STATE OF MINNESOTA

IN COURT OF APPEALS

A06-2069

 

In the Matter of the Welfare of:  D. W.

 

Filed May 15, 2007

Affirmed

Kalitowski, Judge

 

Hennepin County District Court

File No. 27-JV-06-6893

 

Leonardo Castro, Hennepin County Public Defender, Barbara S. Isaacman, Assistant Public Defender, 317 Second Avenue South, Suite 200, Minneapolis, MN 55401 (for appellant D.T.W.)

 

Lori Swanson, Attorney General, 1800 Bremer Tower, 445 Minnesota Street, St. Paul, MN 55101-2134; and

 

Michael O. Freeman, Hennepin County Attorney, Donna J. Wolfson, Michael K. Walz, Assistant County Attorneys, C-2000 Government Center, Minneapolis, MN 55487 (for respondent)

 

            Considered and decided by Ross, Presiding Judge; Kalitowski, Judge; and Halbrooks, Judge.

S Y L L A B U S

1.         Blakely v.

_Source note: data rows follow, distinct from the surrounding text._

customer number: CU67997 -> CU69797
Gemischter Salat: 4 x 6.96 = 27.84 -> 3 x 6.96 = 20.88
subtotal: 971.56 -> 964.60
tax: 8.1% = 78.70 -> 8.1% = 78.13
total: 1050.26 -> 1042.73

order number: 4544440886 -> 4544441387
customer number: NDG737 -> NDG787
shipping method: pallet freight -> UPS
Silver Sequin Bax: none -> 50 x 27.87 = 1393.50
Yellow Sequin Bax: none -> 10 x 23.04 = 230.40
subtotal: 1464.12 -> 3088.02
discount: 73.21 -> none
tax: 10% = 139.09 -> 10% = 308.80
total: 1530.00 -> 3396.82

Washington does not render the presumptive-certification statute, Minn. Stat. § 260B.125, subd. 3 (2004), unconstitutional.

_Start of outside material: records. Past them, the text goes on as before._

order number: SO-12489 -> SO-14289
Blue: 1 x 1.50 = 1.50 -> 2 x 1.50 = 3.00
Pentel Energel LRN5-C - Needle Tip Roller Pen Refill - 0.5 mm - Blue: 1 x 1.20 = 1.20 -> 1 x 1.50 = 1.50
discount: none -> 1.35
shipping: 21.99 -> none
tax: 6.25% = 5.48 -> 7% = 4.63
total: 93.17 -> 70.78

2.         The district court’s determination regarding presumptive certification was appropriate based on the charge contained in the petition and its statutory presumptive sentence.


O P I N I O N

 

KALITOWSKI, Judge

The state charged appellant D.W. with aiding and abetting a second-degree assault involving a dangerous weapon other than a firearm.  Because D.W. was 17 years old at the time of the crime and the state believes this is a presumptive-certification offense, the state moved to certify the case for adult prosecution.  The district court agreed that this is a presumptive-certification case but denied the motion to certify and instead designated the case as an extended-jurisdiction-juvenile (EJJ) case.  Appellant challenges the EJJ designation order dated August 23, 2006, arguing that the district court erred in determining (1) that the presumptive-certification statute is constitutional; (2) that this case warranted a presumptive, rather than nonpresumptive, certification petition; and (3) that there was probable cause that appellant aided and abetted in a second-degree assault involving a dangerous weapon.      

FACTS

On May 9, 2006, appellant D.W. and two other juveniles (B.J. and A.R.) allegedly assaulted the victim, M.A.M., a juvenile male.  The victim identified all three individuals who assaulted him.  The victim reported that he had been walking home when a vehicle that was occupied by the three identified juveniles turned around and followed him.  The victim stated that B.J. stepped out of the car holding a baseball bat and that the three juveniles chased the victim over a fence and into a backyard where they hit and kicked him repeatedly.  The victim stated that B.J. hit him with the baseball bat up to ten times, striking him on his right arm and right upper and lower leg.  Appellant and the other juvenile attackers returned to the vehicle and fled following the assault.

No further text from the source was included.